O ministro Gilmar Mendes, decano do STF, recebeu o caso e solicitou uma manifestação da Procuradoria-Geral da República (PGR). O procedimento tramita sob sigilo, e ainda não há informação pública sobre um parecer do procurador-geral Paulo Gonet.
Os deputados Lindbergh Farias (PT-RJ) e a senadora Soraya Thronicke (Podemos-MS) apresentaram a acusação em 27 de março, no último dia da CPMI do INSS. Gaspar atuava como relator da comissão parlamentar de inquérito.
Cerca de um mês depois da apresentação da denúncia, a PF encaminhou ao Supremo o pedido para instaurar uma investigação. A decisão sobre a abertura formal do inquérito depende da análise de Gilmar Mendes, após o posicionamento da PGR.
s do Supremo esperam que a PGR se manifeste em breve. Se Gilmar Mendes autorizar a apuração solicitada pela PF, Alfredo Gaspar passará a figurar formalmente como investigado no caso.

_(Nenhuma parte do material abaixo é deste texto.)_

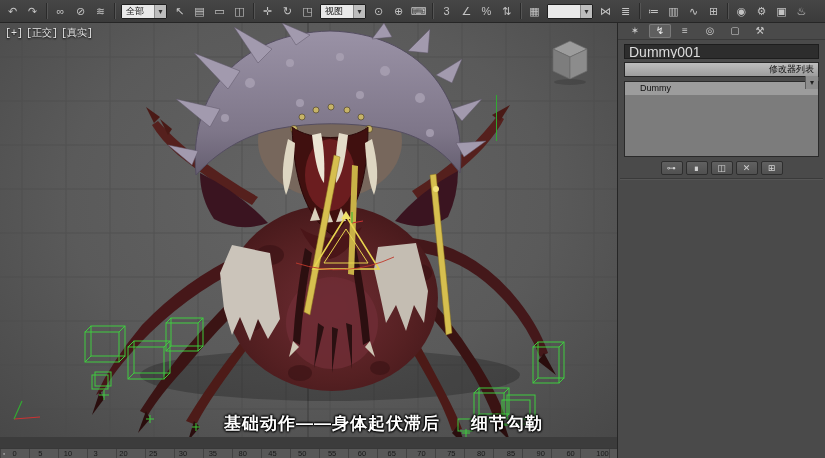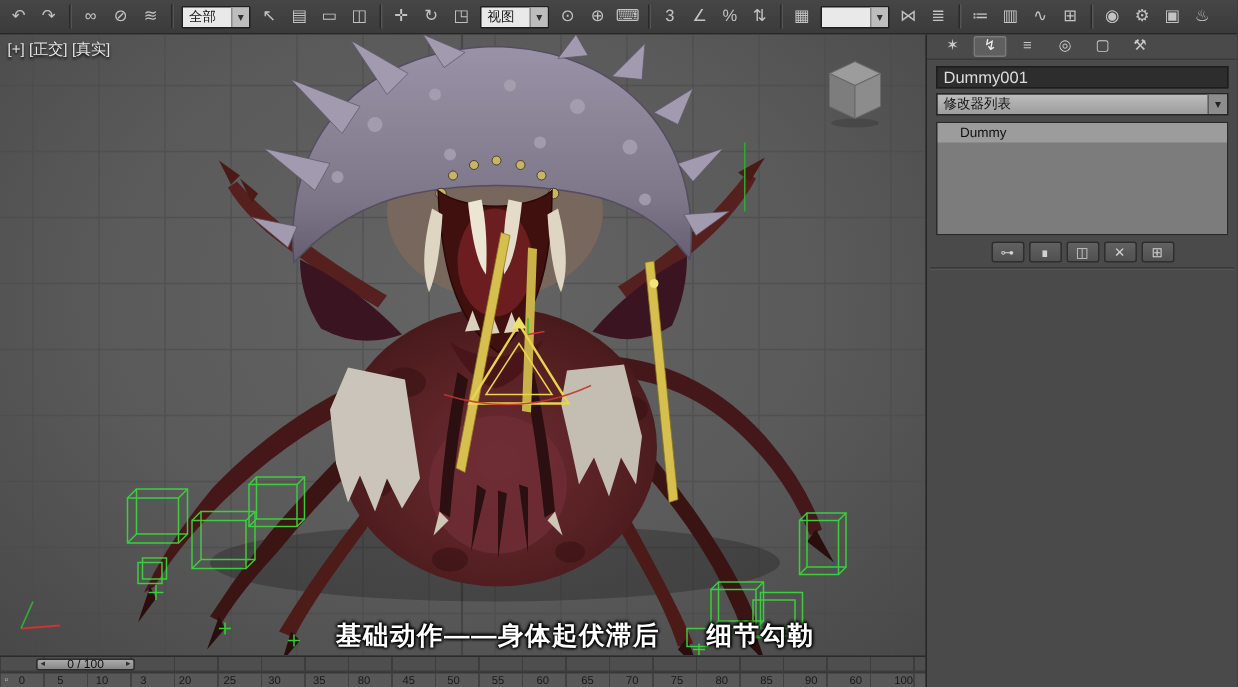--- a/index.html
+++ b/index.html
@@ -27,7 +27,7 @@
               background:radial-gradient(ellipse at 50% 42%, #646464 0%, #5a5a5a 55%, #484848 100%); }
   .grid-svg, .creature-svg { position:absolute; left:0; top:0; }
   .vp-label { position:absolute; left:5px; top:3px; font-size:10px; color:#e6e6e6;
-              text-shadow:0 1px 2px #000; }
+              text-shadow:0 1px 2px #000;font-family:Liberation Mono, monospace; }
   .vp-label span { margin-right:3px; cursor:default; }
   .viewcube { position:absolute; right:22px; top:12px; }
   .subtitle { position:absolute; left:0; right:0; bottom:2px; text-align:center;

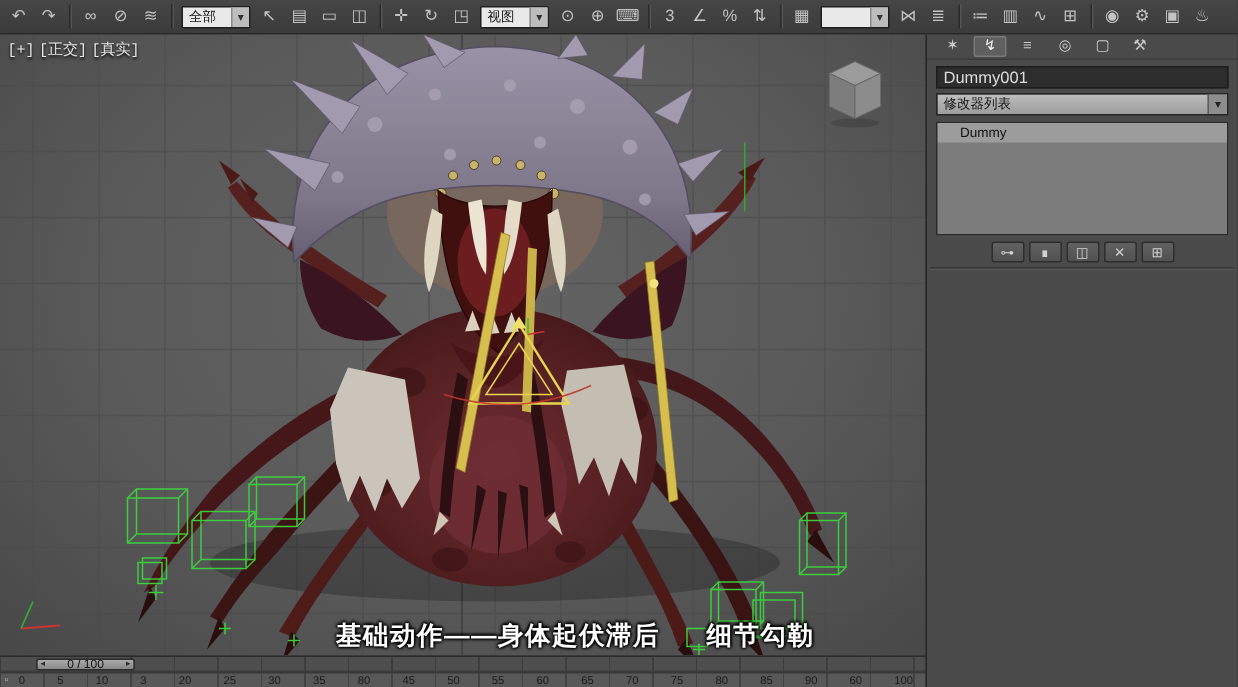--- a/index.html
+++ b/index.html
@@ -65,7 +65,7 @@
           color:#c9c9c9; border-radius:2px; }
   .ptab.active { background:#5f5f5f; box-shadow:inset 0 0 0 1px #7a7a7a; color:#f0f0f0; }
   .name-field { display:block; width:calc(100% - 12px); margin:4px 6px 3px; height:15px;
-                background:#2d2d2d; border:1px solid #1d1d1d; color:#dcdcdc; font-size:11px;
+                background:#2d2d2d; border:1px solid #1d1d1d; color:#dcdcdc; font-size:14px;
                 padding:0 4px; font-family:"Liberation Sans","DejaVu Sans",sans-serif; }
   .mod-list { margin:0 6px; height:15px; background:linear-gradient(#bdbdbd,#9d9d9d);
               border:1px solid #262626; display:flex; align-items:flex-end; }

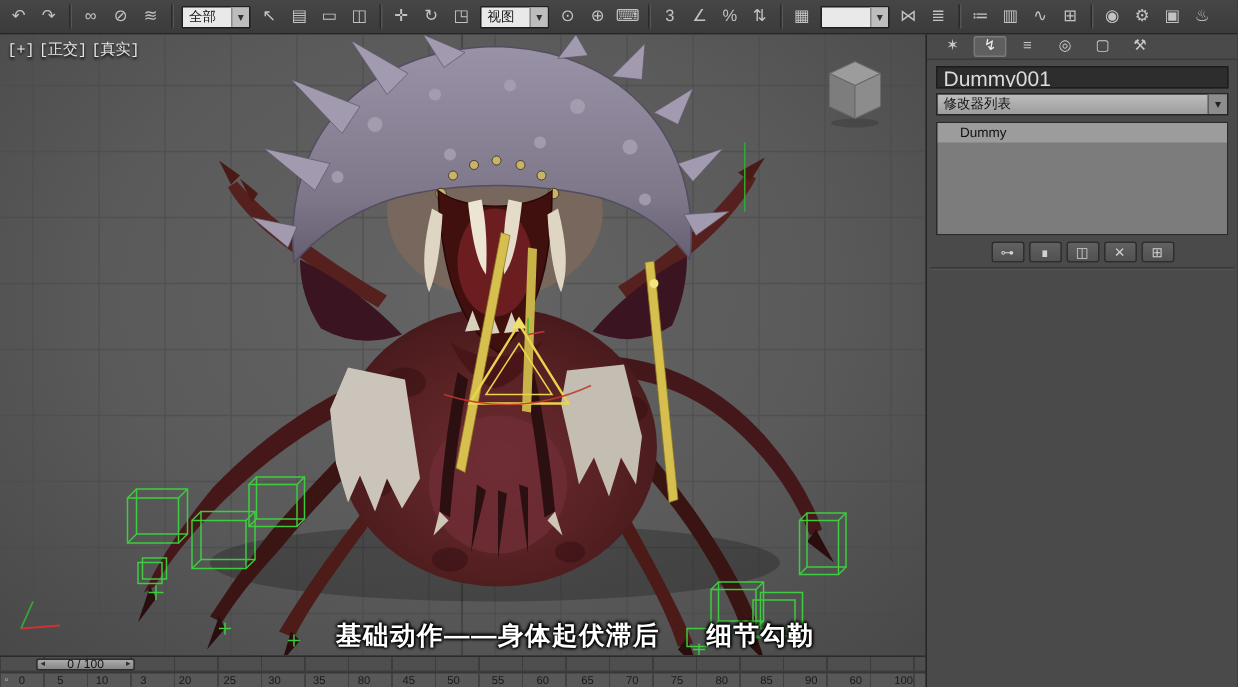--- a/index.html
+++ b/index.html
@@ -68,7 +68,7 @@
                 background:#2d2d2d; border:1px solid #1d1d1d; color:#dcdcdc; font-size:14px;
                 padding:0 4px; font-family:"Liberation Sans","DejaVu Sans",sans-serif; }
   .mod-list { margin:0 6px; height:15px; background:linear-gradient(#bdbdbd,#9d9d9d);
-              border:1px solid #262626; display:flex; align-items:flex-end; }
+              border:1px solid #262626; display:flex; align-items:flex-end;flex-direction:column; }
   .mod-list-label { flex:1; font-size:9px; color:#111; line-height:13px; padding:0 4px; }
   .mod-list-arrow { width:13px; background:#8d8d8d; border-left:1px solid #5c5c5c;
                     font-size:8px; color:#222; text-align:center; line-height:13px; }

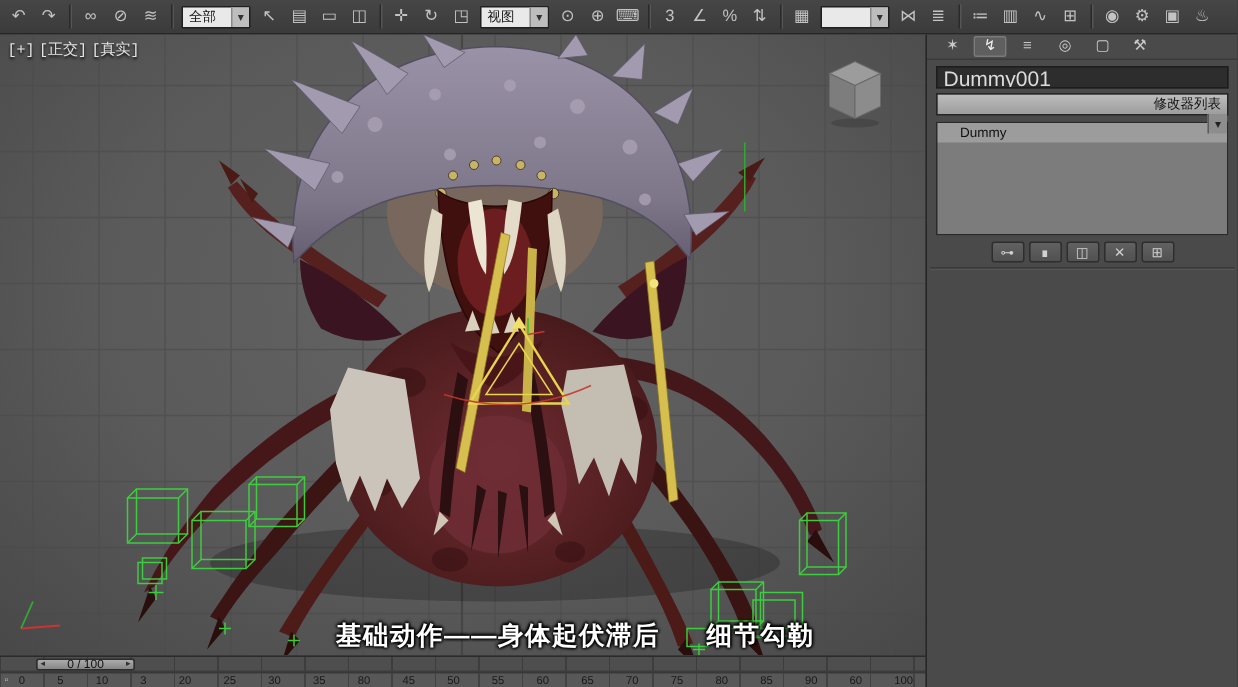--- a/index.html
+++ b/index.html
@@ -385,13 +385,6 @@
     </div>
   </div>
 
-  <div class="timeslider">
-    <div class="ts-handle">
-      <span class="ts-arrow">◂</span>
-      <span class="ts-label">0 / 100</span>
-      <span class="ts-arrow">▸</span>
-    </div>
-  </div>
 
   <div class="trackbar">
     <span class="tb-opt">▫</span>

A denúncia ganhou novo peso político depois que Flávio Bolsonaro definiu o parlamentar alagoano como seu vice. A escolha criou uma chapa formada por dois integrantes do PL para a disputa ao Planalto.
Gaspar nega as acusações e afirma que sofre perseguição política por causa de sua atuação na relatoria da CPMI do INSS. O deputado também diz que se submeteu a um exame de DNA para provar sua inocência.
O STF mantém o processo em sigilo, o que limita a divulgação de documentos e detalhes da acusação. A próxima medida pública esperada é a manifestação da PGR sobre o pedido de inquérito apresentado pela Polícia Federal.